• [Data]
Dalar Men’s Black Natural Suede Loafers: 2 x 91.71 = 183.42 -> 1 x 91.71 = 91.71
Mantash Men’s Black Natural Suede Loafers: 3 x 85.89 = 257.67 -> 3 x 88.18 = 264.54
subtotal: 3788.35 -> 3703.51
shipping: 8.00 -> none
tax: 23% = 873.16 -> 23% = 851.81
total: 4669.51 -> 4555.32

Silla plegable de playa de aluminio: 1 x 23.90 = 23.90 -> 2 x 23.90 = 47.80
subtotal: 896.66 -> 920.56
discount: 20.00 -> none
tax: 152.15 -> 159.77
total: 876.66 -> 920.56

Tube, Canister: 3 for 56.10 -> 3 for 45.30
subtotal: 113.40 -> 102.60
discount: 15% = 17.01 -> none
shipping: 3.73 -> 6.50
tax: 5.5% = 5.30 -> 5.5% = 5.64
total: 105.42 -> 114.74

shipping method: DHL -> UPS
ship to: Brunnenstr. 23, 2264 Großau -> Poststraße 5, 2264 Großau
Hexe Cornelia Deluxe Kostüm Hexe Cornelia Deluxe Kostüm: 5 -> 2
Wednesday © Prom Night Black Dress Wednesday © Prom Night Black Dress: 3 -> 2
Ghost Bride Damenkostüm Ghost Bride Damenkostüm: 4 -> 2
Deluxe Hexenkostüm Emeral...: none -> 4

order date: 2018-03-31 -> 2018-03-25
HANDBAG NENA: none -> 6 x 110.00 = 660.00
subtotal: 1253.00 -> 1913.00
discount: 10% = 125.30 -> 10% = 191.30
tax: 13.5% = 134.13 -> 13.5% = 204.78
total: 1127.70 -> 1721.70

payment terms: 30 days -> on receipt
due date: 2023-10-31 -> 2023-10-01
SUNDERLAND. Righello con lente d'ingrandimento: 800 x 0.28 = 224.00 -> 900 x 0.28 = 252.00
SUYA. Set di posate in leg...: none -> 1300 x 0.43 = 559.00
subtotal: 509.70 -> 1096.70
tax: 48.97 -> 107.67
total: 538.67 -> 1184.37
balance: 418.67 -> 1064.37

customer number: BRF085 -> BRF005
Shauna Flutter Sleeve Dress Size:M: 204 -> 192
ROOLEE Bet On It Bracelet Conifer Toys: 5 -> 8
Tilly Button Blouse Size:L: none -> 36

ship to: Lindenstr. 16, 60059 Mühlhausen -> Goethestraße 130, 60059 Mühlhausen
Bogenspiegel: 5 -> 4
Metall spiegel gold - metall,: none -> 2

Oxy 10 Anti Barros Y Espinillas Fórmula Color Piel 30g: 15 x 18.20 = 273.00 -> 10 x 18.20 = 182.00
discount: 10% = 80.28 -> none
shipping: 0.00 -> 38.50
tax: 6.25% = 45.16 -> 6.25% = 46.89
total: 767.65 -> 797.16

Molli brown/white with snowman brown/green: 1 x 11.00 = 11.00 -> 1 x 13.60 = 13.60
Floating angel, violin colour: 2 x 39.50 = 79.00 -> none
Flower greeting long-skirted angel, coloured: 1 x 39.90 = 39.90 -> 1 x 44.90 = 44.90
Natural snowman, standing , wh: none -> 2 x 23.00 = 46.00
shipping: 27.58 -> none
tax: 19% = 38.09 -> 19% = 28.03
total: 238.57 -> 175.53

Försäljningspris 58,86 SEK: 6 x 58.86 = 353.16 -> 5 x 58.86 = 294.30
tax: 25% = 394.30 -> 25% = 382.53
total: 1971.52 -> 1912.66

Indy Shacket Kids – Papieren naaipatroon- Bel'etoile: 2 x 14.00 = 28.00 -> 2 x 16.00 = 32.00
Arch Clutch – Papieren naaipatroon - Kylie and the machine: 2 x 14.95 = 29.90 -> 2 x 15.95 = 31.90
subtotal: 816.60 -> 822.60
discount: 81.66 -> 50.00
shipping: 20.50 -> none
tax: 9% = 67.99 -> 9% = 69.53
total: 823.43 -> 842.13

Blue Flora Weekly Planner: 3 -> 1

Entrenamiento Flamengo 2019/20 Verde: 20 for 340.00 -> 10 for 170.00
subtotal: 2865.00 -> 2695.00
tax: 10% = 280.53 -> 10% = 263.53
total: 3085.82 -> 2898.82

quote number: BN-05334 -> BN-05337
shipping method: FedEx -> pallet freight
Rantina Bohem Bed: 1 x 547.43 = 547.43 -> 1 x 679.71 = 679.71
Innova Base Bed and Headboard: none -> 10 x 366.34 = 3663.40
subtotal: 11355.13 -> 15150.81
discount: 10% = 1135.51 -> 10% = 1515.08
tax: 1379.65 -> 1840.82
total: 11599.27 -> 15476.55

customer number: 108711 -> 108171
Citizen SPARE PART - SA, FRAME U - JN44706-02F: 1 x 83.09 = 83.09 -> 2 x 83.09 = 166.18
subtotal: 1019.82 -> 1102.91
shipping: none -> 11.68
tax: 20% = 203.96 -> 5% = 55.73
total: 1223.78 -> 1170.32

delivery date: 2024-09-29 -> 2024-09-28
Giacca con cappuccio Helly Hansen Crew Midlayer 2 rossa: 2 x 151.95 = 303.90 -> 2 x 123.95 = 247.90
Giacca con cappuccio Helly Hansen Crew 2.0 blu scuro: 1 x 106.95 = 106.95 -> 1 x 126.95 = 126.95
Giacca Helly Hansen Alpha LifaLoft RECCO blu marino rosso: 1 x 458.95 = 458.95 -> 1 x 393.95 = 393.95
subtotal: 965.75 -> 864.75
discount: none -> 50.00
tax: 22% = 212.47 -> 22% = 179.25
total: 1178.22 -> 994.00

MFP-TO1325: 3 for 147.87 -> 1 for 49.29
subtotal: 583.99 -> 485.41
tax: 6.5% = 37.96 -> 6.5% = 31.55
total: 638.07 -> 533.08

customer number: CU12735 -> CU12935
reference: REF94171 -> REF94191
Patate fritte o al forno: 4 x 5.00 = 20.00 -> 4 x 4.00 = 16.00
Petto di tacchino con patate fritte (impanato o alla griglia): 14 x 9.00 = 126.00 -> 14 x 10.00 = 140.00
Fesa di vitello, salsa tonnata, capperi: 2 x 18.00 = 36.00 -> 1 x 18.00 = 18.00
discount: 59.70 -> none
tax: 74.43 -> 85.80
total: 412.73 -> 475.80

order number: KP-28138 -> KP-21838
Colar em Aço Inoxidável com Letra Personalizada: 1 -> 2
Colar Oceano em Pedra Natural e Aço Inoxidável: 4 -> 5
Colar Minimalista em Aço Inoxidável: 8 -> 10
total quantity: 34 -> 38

• [Your instructions] Output exactly the span of lines beginning at the first line of the records and ending at the line that holds "Tilly Button Blouse Size:L: none -> 36", inclusive, with no other text.

• [Exercise response]
Dalar Men’s Black Natural Suede Loafers: 2 x 91.71 = 183.42 -> 1 x 91.71 = 91.71
Mantash Men’s Black Natural Suede Loafers: 3 x 85.89 = 257.67 -> 3 x 88.18 = 264.54
subtotal: 3788.35 -> 3703.51
shipping: 8.00 -> none
tax: 23% = 873.16 -> 23% = 851.81
total: 4669.51 -> 4555.32

Silla plegable de playa de aluminio: 1 x 23.90 = 23.90 -> 2 x 23.90 = 47.80
subtotal: 896.66 -> 920.56
discount: 20.00 -> none
tax: 152.15 -> 159.77
total: 876.66 -> 920.56

Tube, Canister: 3 for 56.10 -> 3 for 45.30
subtotal: 113.40 -> 102.60
discount: 15% = 17.01 -> none
shipping: 3.73 -> 6.50
tax: 5.5% = 5.30 -> 5.5% = 5.64
total: 105.42 -> 114.74

shipping method: DHL -> UPS
ship to: Brunnenstr. 23, 2264 Großau -> Poststraße 5, 2264 Großau
Hexe Cornelia Deluxe Kostüm Hexe Cornelia Deluxe Kostüm: 5 -> 2
Wednesday © Prom Night Black Dress Wednesday © Prom Night Black Dress: 3 -> 2
Ghost Bride Damenkostüm Ghost Bride Damenkostüm: 4 -> 2
Deluxe Hexenkostüm Emeral...: none -> 4

order date: 2018-03-31 -> 2018-03-25
HANDBAG NENA: none -> 6 x 110.00 = 660.00
subtotal: 1253.00 -> 1913.00
discount: 10% = 125.30 -> 10% = 191.30
tax: 13.5% = 134.13 -> 13.5% = 204.78
total: 1127.70 -> 1721.70

payment terms: 30 days -> on receipt
due date: 2023-10-31 -> 2023-10-01
SUNDERLAND. Righello con lente d'ingrandimento: 800 x 0.28 = 224.00 -> 900 x 0.28 = 252.00
SUYA. Set di posate in leg...: none -> 1300 x 0.43 = 559.00
subtotal: 509.70 -> 1096.70
tax: 48.97 -> 107.67
total: 538.67 -> 1184.37
balance: 418.67 -> 1064.37

customer number: BRF085 -> BRF005
Shauna Flutter Sleeve Dress Size:M: 204 -> 192
ROOLEE Bet On It Bracelet Conifer Toys: 5 -> 8
Tilly Button Blouse Size:L: none -> 36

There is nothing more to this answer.